Я замираю на пороге, пытаясь осознать, что мне теперь делать, но голова совершенно пустая. Меня словно выпотрошили. Всё внутри выжжено, только пепел, только раскаленные угли в грудной клетке.
Я переодеваюсь, скидываю одежду, которая теперь кажется чужой и грязной. Кожа ноет от воспоминаний прикосновений рук Ильи, покрывается мурашками, стоит лишь вспомнить его обезумевшие глаза.

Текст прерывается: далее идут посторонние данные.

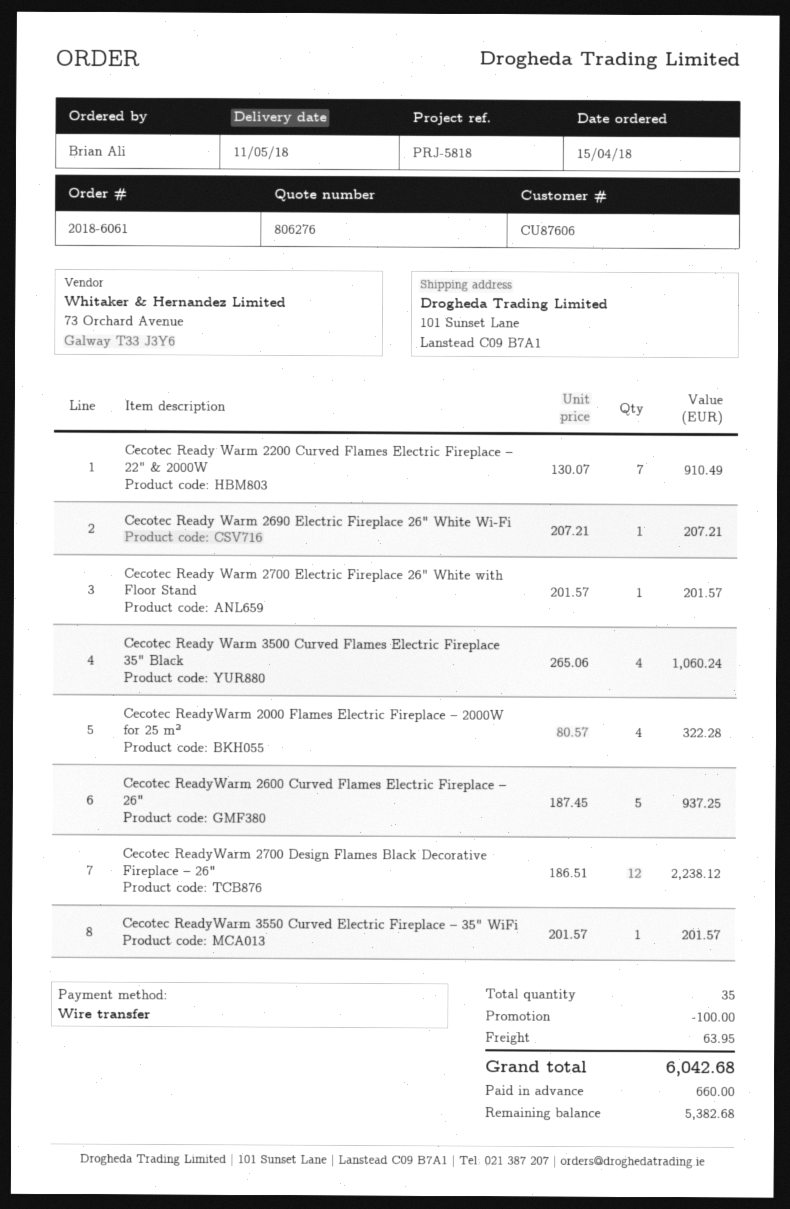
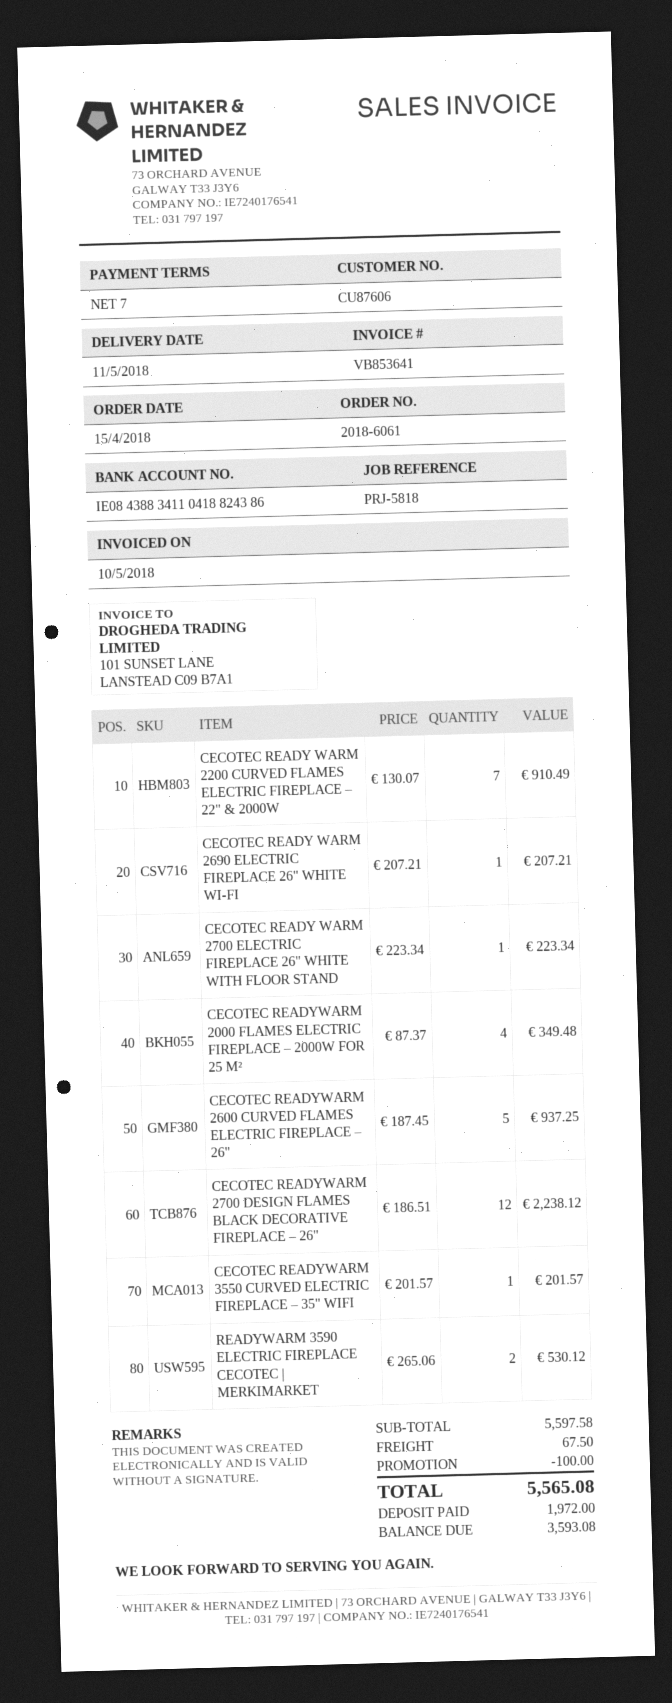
Cecotec Ready Warm 2700 Electric Fireplace 26" White with Floor Stand: 1 x 201.57 = 201.57 -> 1 x 223.34 = 223.34
Cecotec Ready Warm 3500 Curved Flames Electric Fireplace 35" Black: 4 x 265.06 = 1060.24 -> none
Cecotec ReadyWarm 2000 Flames Electric Fireplace – 2000W for 25 m²: 4 x 80.57 = 322.28 -> 4 x 87.37 = 349.48
READYWARM 3590 ELECTRIC FIREPLACE CECOTEC | MERKIMARKET: none -> 2 x 265.06 = 530.12
shipping: 63.95 -> 67.50
total: 6042.68 -> 5565.08
deposit: 660.00 -> 1972.00
balance: 5382.68 -> 3593.08

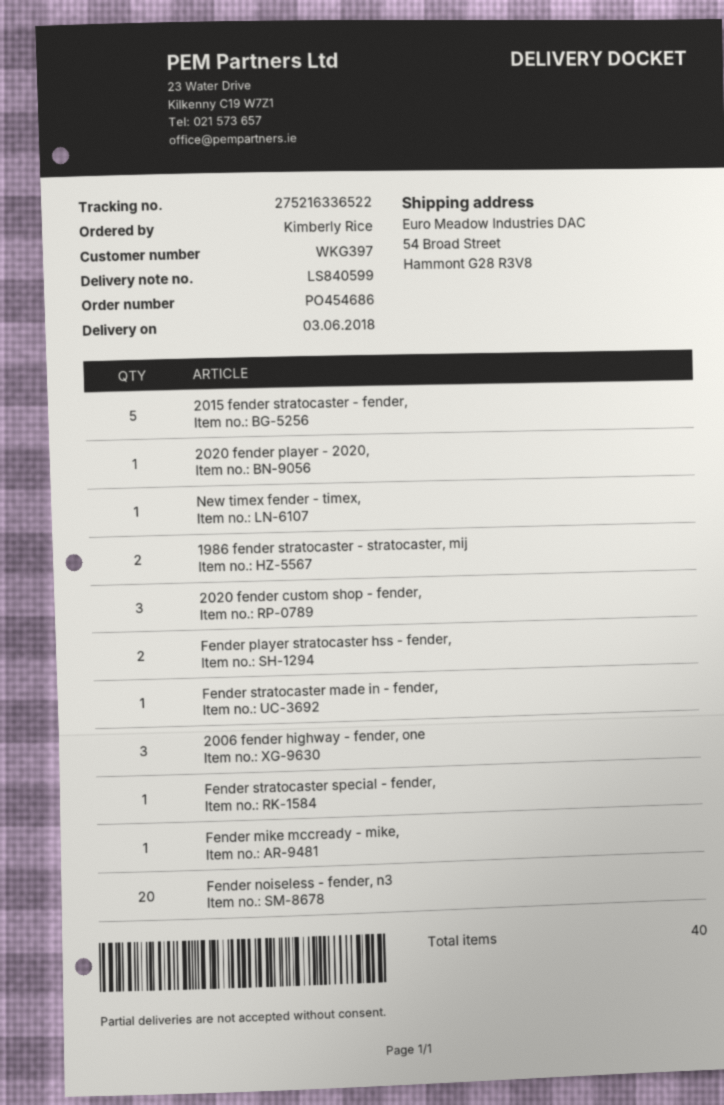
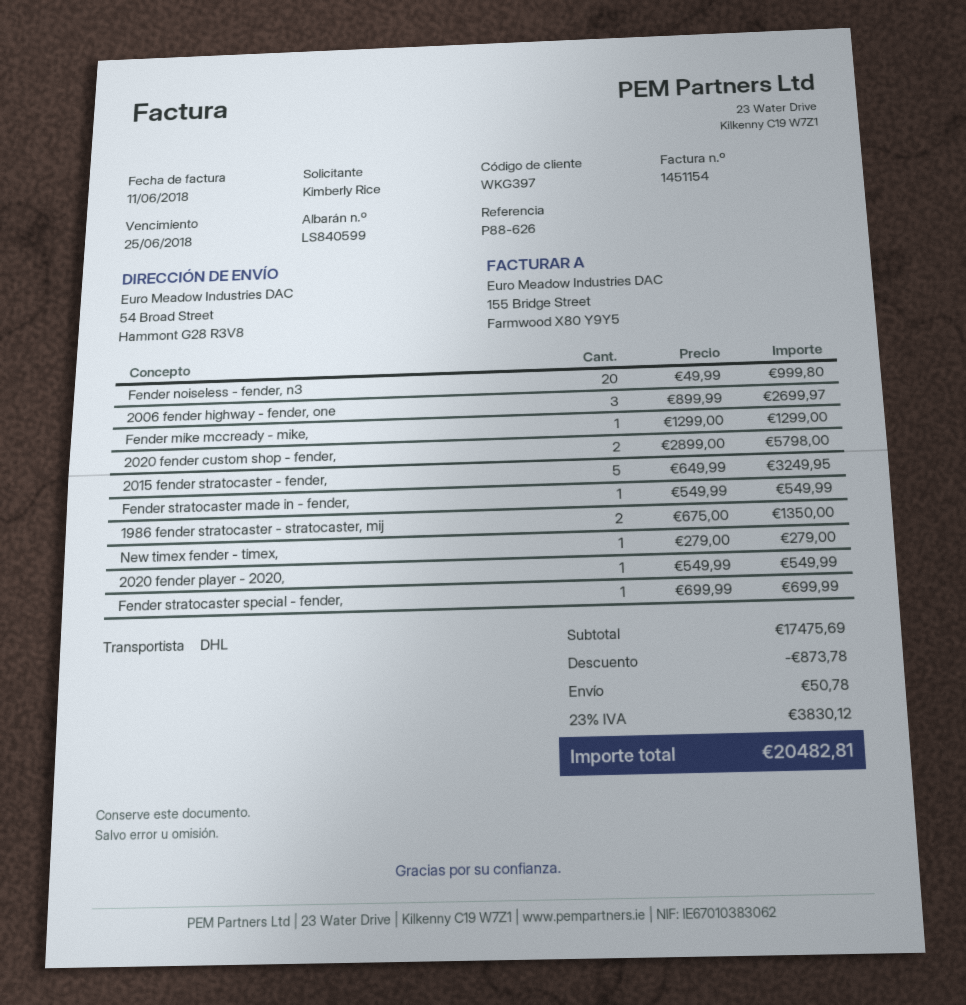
2020 fender custom shop - fender,: 3 -> 2
Fender player stratocaster hss - fender,: 2 -> none

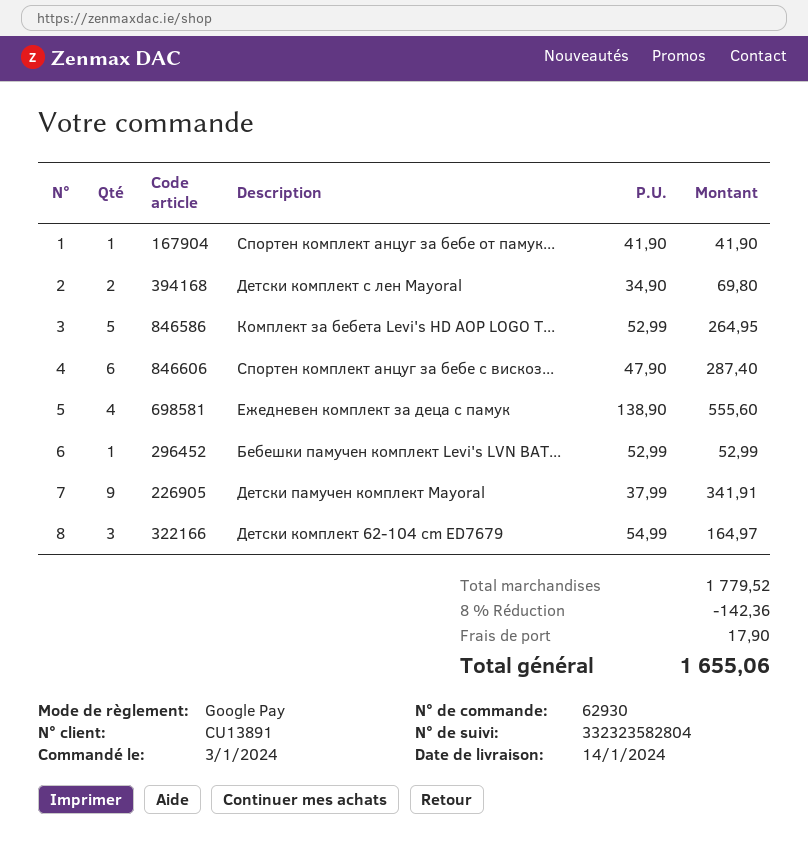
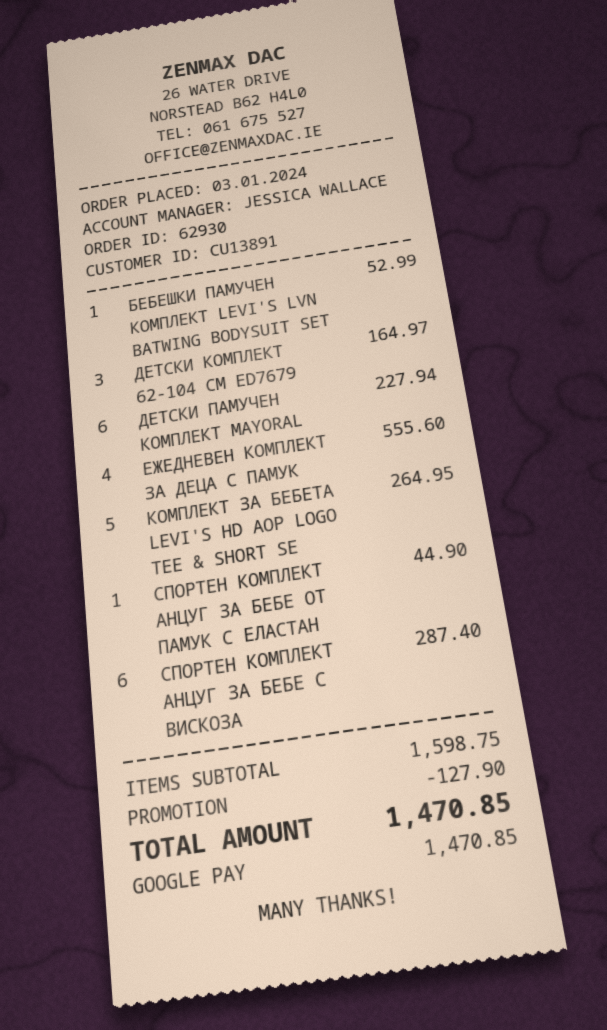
Спортен комплект анцуг за бебе от памук...: 1 for 41.90 -> 1 for 44.90
Детски комплект с лен Mayoral: 2 for 69.80 -> none
Детски памучен комплект Mayoral: 9 for 341.91 -> 6 for 227.94
subtotal: 1779.52 -> 1598.75
discount: 142.36 -> 127.90
shipping: 17.90 -> none
total: 1655.06 -> 1470.85

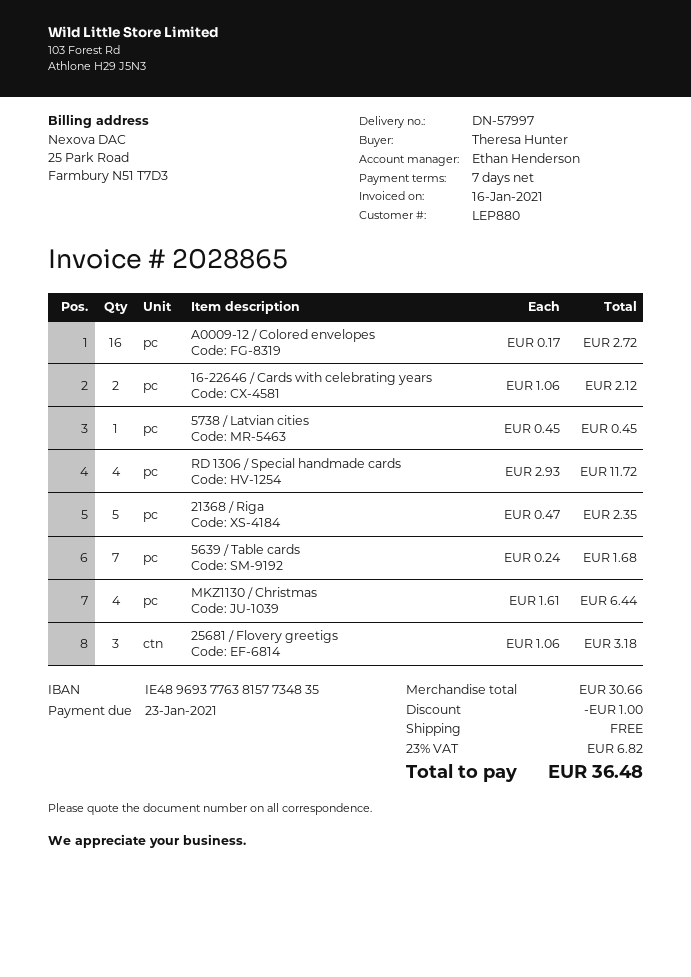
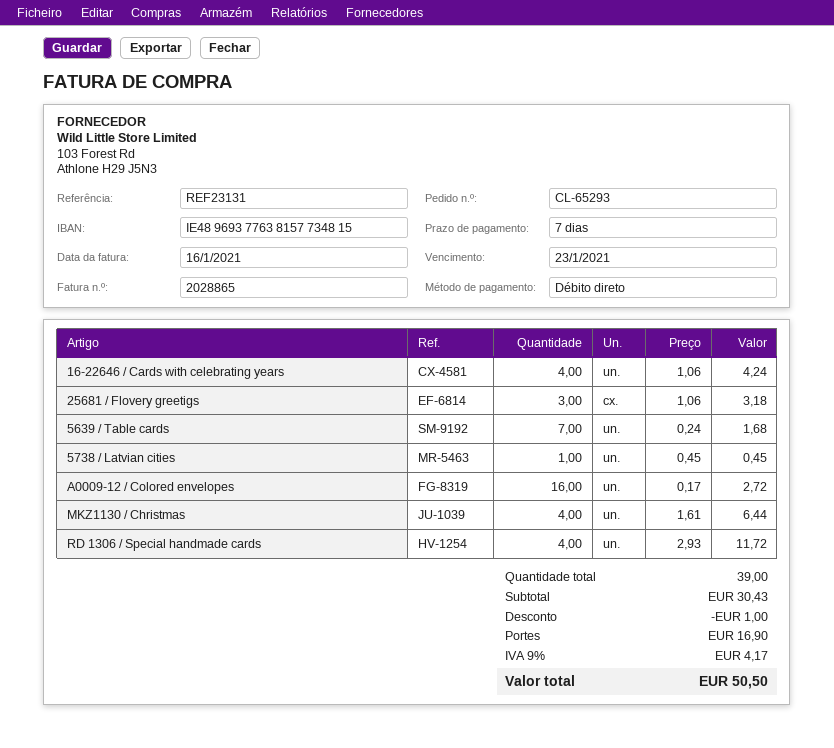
bank account: IE48969377638157734835 -> IE48969377638157734815
16-22646 / Cards with celebrating years: 2 x 1.06 = 2.12 -> 4 x 1.06 = 4.24
21368 / Riga: 5 x 0.47 = 2.35 -> none
subtotal: 30.66 -> 30.43
shipping: 0.00 -> 16.90
tax: 23% = 6.82 -> 9% = 4.17
total: 36.48 -> 50.50

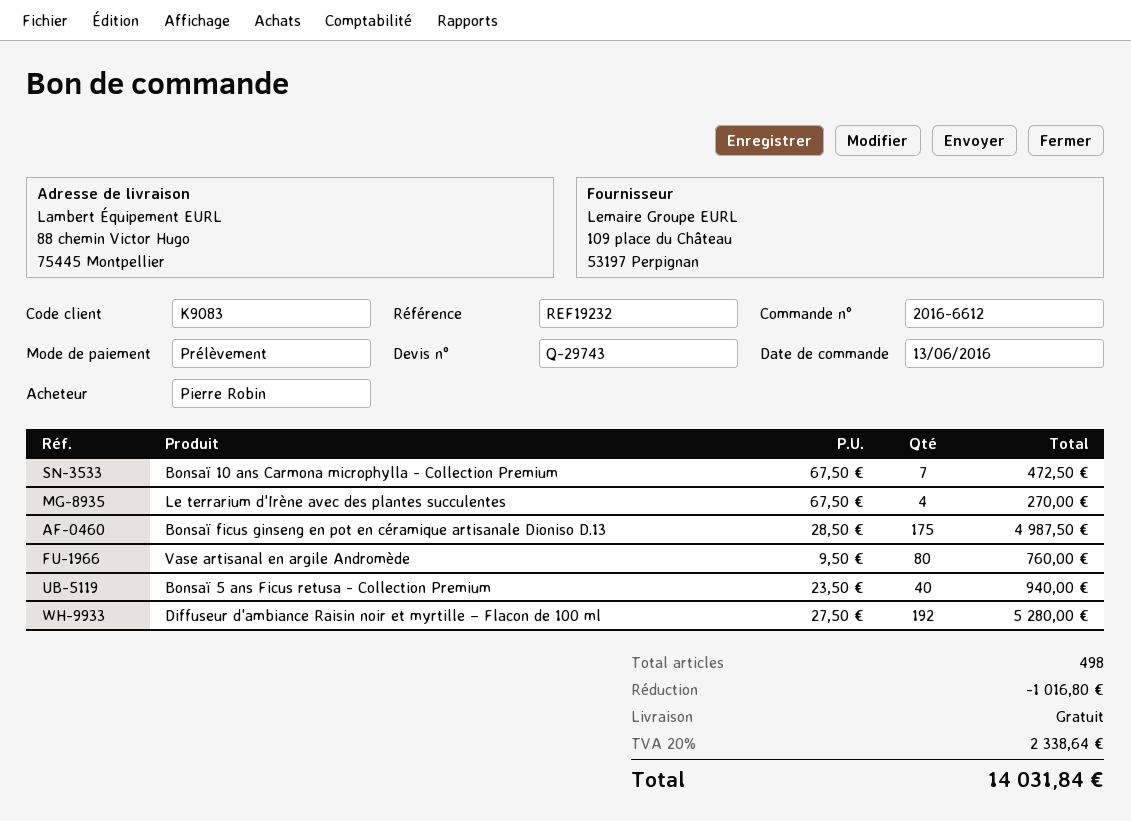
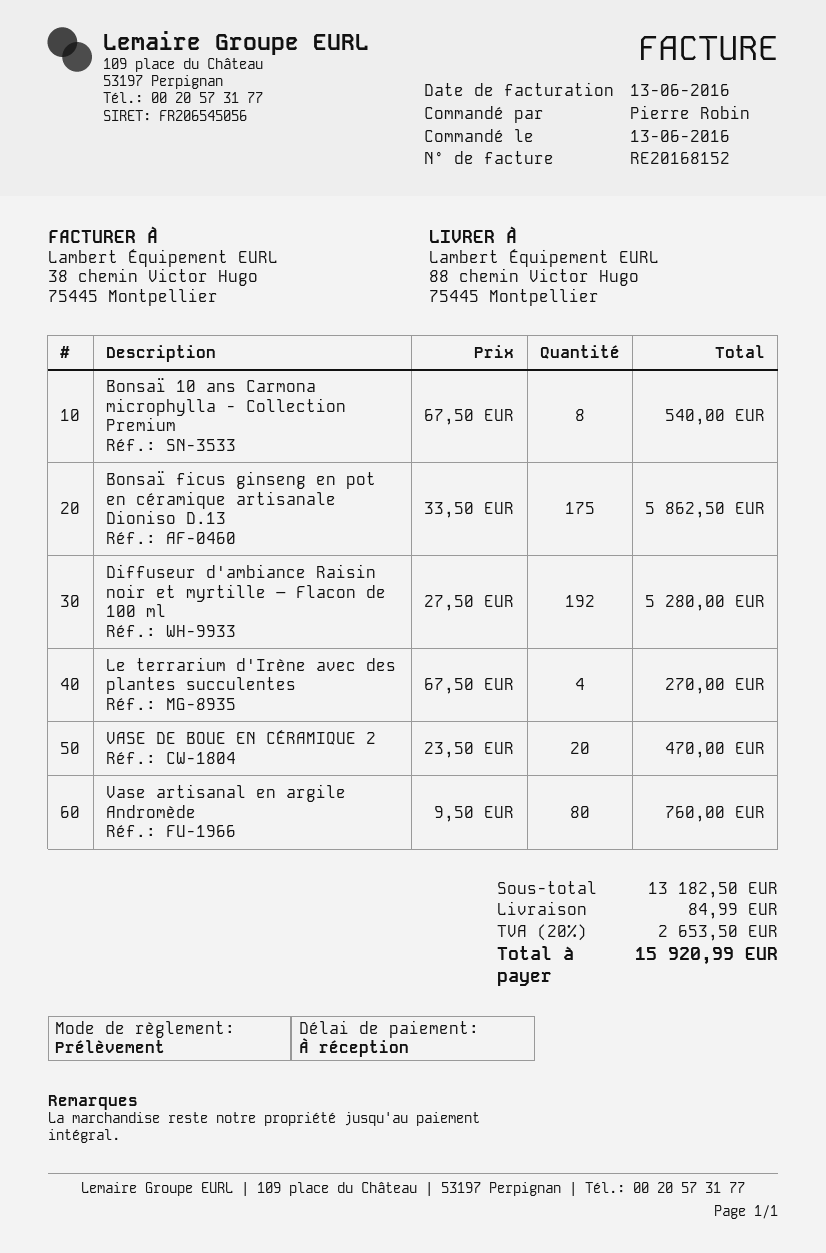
Bonsaï 10 ans Carmona microphylla - Collection Premium: 7 x 67.50 = 472.50 -> 8 x 67.50 = 540.00
Bonsaï ficus ginseng en pot en céramique artisanale Dioniso D.13: 175 x 28.50 = 4987.50 -> 175 x 33.50 = 5862.50
Bonsaï 5 ans Ficus retusa - Collection Premium: 40 x 23.50 = 940.00 -> none
VASE DE BOUE EN CÉRAMIQUE 2: none -> 20 x 23.50 = 470.00
discount: 1016.80 -> none
shipping: 0.00 -> 84.99
tax: 20% = 2338.64 -> 20% = 2653.50
total: 14031.84 -> 15920.99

Влезаю под одеяло, стараясь не шевелиться, чтобы не разбудить мужа. Свернувшись калачиком, прячу
Тело содрогается от беззвучных рыданий. В животе сводит спазмом.
Я раздавлена. Я предана. Кажется, что сердце разорвалось на части, а из осколков вытекает какая-то холодная, липкая пустота. Меня затягивает в неё, я тону.
Больно. Господи, как больно.
Я не знаю, сколько так лежу, но в какой-то момент слёзы высыхают, оставляя после себя сухую, болезненную пустоту. Тьма накрывает меня с головой.
Утро.
Я открываю глаза и сразу понимаю, что не хочу вставать. Не хочу открывать глаза и смотреть в новый день. Не хочу делать вид, что я жива.
Из ванной доносится шум воды. Роман в душе.
Я сажусь на кровати, провожу ладонями по лицу. Внутри — ничего. Ни боли, ни страха, ни злости. Только тянущая пустота.
Я поднимаюсь, машинально натягиваю халат и иду на кухню. Открываю холодильник, достаю яйца, масло, нарезаю хлеб. Всё происходит само собой. Как будто я просто программа, которая выполняет заложенный в нее алгоритм. Разбиваю яйца в сковороду. Грею чайник. Накрываю на стол.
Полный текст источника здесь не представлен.